When i was making hay , the boss told me a few tricks. One is that hay cut before noon is like having two days drying in one. That cut after noon takes a day longer to dry. I cut mine with an old allis pitman sickle mower then went back thru the fielld and spread the bunch that bunched up on the divider at the far end of the sickle bar away from the tractor and any other bunches that occured. I bought an old allis hayrake that teds or rakes but havnt had a chance to use it., Then baled it with a tempermental old JD 14 T baler, that would let me know it was 7 pm at night by starting to pop shear bolts. I also stacked the small squares on the edge , cut side down so moisture would be wicked up thru the stack. We also put 4 bales on the right hand front side of the wagon . The weight held the front end down so we could stack the later bales without them getting shook off the wagon because of the speed and bumpy field..THe hay i cut with a scythe and put in the shed with a pitchfork seemed dusty to me even though it was just grass hay and plenty dry.One mistake i made was raking the hay too soon and that would keep it from drying !! Usually just rake it the day you bale it if its dry enough or maybe the day before.

I’ve never used a tedder either. But I’ve frequently worried about whether the hay was too wet when I put in the barn.

I put all those worries behind me when I sold our hay equipment this year. From now on I’m going to buy what little hay we use. I don’t like giving up the control, but I’d prefer to bring in nutrients off of someone else’s farm and I’m glad I no longer have to worry about expensive repairs to a baler. I calculate that it will take me ten years before the baler would have paid for itself and that’s only if it didn’t break down in the meantime.

I don’t recommend it for everyone, but for us the right move was to set stock rates and rotation patterns to greatly reduce hay usage, then to buy what we need from neighboring farms.

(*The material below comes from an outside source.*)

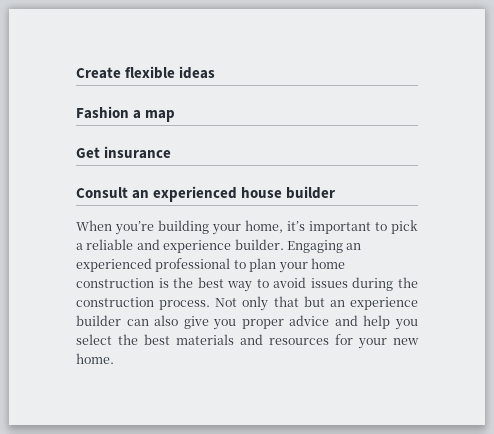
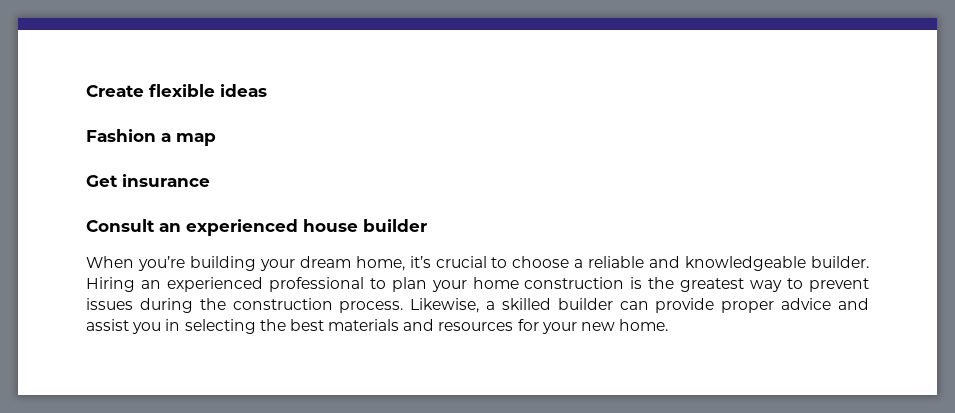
- When you’re building your home, it’s important to pick a reliable and experience builder. Engaging an experienced professional to plan your home construction is the best way to avoid issues during the construction process.
+ When you’re building your dream home, it’s crucial to choose a reliable and knowledgeable builder. Hiring an experienced professional to plan your home construction is the greatest way to prevent issues during the construction process.
- Not only that but an experience builder can also give you proper advice and help you select the best materials and resources for your new home.
+ Likewise, a skilled builder can provide proper advice and assist you in selecting the best materials and resources for your new home.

Jammmmes M. Thomas July 17, 2015 at 12:55 pm

I read Gene’s previous article about using a bush hog mower to make clover and bluegrass hay. One myone acre every bite counts nasmuch as even though alfalfa grows in abundance around here it also sells for in Gene’s words: ” Cha Ching” the bluegrass/ ryegrass/ white clover common to most northern lawns works really well. I’ve let it grow tall then cut it with a scythe just before (hopefully) seed heads form. The scythe almost automatically forms windrows. Our climate (90-100+) right now dries greenery into hay quickly. Usually I roll the windrows with a pitchfork a few times until the hay is dry enough to put in the barn loft where, if stacked loosely, it will finish drying without bleaching from too much sunlight and any shattered leaves are captured on the barn floor. I use a fork and wheelbarrow to pile the loose hay into a plastic tarp with a rope through all the border grommet holes. I then cinch up the rope so the hay pile looks like a big purse bag of marbles,then hoist it into the barn with a block and tackle. It works great without tering my damaged body apart but still giving me a good workout.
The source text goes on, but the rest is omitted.